Top of Materials provided

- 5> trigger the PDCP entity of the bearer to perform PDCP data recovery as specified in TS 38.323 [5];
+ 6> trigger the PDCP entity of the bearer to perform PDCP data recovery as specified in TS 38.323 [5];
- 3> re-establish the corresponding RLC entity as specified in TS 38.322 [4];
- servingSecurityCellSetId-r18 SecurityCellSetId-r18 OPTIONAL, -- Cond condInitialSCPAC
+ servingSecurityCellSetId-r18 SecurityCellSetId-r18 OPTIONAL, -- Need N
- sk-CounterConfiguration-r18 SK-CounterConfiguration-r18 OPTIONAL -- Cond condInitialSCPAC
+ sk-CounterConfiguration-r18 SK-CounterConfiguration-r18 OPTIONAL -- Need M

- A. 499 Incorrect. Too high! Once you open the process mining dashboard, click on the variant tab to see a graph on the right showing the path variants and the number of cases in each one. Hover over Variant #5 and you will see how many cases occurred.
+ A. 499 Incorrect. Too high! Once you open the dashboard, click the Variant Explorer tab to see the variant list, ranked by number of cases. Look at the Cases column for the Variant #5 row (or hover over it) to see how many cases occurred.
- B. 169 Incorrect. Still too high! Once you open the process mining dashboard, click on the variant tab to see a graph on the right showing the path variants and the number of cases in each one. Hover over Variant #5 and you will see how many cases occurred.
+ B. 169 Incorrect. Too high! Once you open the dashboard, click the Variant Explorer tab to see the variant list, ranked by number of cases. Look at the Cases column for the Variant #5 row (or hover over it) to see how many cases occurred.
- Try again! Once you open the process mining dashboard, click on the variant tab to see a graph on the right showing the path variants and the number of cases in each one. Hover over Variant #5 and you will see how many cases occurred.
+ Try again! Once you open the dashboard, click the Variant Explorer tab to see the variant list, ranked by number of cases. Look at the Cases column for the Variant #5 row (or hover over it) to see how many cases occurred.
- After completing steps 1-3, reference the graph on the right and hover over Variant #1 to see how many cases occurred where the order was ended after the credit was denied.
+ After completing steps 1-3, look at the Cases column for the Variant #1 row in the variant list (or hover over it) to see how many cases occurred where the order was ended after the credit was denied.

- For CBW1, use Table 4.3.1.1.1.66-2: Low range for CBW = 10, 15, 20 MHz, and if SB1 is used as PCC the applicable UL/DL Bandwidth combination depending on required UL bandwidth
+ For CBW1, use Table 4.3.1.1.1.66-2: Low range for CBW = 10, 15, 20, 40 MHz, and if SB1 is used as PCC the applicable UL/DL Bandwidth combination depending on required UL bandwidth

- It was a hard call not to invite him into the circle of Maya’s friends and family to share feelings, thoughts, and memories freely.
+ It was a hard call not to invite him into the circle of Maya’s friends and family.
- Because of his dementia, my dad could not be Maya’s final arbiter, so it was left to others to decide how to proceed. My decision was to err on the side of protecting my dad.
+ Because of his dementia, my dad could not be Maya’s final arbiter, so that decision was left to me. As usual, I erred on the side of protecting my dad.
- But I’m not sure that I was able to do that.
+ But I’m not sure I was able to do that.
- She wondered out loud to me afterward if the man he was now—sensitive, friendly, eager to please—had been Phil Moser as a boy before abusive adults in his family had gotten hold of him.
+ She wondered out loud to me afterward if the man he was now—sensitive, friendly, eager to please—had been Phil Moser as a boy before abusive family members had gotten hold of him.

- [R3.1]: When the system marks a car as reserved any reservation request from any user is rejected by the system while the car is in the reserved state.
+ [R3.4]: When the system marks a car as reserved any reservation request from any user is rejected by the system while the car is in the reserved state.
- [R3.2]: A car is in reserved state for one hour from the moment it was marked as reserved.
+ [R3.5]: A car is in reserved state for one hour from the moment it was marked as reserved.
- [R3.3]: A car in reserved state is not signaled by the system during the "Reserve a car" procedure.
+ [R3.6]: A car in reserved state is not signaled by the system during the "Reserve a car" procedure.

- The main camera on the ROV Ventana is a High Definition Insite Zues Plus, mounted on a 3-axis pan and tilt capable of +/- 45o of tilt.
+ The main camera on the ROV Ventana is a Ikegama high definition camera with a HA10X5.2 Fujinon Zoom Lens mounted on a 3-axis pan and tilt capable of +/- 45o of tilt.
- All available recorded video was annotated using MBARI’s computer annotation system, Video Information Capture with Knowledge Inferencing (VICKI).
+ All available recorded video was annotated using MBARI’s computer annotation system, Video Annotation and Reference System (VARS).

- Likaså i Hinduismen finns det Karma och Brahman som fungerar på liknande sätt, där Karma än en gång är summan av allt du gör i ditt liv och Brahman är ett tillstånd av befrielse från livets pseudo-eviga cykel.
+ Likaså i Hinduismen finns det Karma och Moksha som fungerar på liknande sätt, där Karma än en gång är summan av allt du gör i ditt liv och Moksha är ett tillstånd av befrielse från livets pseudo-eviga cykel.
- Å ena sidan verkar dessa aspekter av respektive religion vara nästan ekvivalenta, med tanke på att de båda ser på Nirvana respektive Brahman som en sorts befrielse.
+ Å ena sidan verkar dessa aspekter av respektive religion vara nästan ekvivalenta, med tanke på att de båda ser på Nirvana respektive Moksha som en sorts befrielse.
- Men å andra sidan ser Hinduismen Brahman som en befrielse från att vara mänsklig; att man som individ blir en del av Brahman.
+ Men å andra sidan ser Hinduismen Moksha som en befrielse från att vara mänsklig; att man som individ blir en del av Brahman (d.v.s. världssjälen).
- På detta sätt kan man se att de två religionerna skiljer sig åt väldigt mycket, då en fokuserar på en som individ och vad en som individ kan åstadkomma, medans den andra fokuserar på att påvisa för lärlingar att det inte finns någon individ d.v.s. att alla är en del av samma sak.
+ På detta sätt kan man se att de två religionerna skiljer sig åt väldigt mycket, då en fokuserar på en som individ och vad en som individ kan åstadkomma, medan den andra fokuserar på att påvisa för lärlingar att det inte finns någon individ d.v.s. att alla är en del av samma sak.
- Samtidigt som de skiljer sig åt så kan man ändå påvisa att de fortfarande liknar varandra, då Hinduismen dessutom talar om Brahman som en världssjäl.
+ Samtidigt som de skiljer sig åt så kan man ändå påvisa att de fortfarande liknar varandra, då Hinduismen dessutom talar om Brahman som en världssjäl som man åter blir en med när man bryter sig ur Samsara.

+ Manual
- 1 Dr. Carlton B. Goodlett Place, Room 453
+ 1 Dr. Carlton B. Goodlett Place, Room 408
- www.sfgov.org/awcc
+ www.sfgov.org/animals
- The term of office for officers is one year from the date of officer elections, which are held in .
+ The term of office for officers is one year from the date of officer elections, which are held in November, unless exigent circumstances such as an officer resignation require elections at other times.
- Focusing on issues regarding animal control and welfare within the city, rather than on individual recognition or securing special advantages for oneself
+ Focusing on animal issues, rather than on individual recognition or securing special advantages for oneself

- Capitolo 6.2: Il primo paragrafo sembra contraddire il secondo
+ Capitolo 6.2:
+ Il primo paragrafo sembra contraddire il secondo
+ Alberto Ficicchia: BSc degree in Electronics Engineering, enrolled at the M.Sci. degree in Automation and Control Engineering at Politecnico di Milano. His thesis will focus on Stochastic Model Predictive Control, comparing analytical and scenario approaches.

Bottom of Materials provided

> **Task details**: Please, from the entries above, set down exactly the lines from the one containing "Moksha som en sorts befrielse." through the one containing "Brahman (d.v.s. världssjälen).", and only those.

> **Task solution**:
+ Å ena sidan verkar dessa aspekter av respektive religion vara nästan ekvivalenta, med tanke på att de båda ser på Nirvana respektive Moksha som en sorts befrielse.
- Men å andra sidan ser Hinduismen Brahman som en befrielse från att vara mänsklig; att man som individ blir en del av Brahman.
+ Men å andra sidan ser Hinduismen Moksha som en befrielse från att vara mänsklig; att man som individ blir en del av Brahman (d.v.s. världssjälen).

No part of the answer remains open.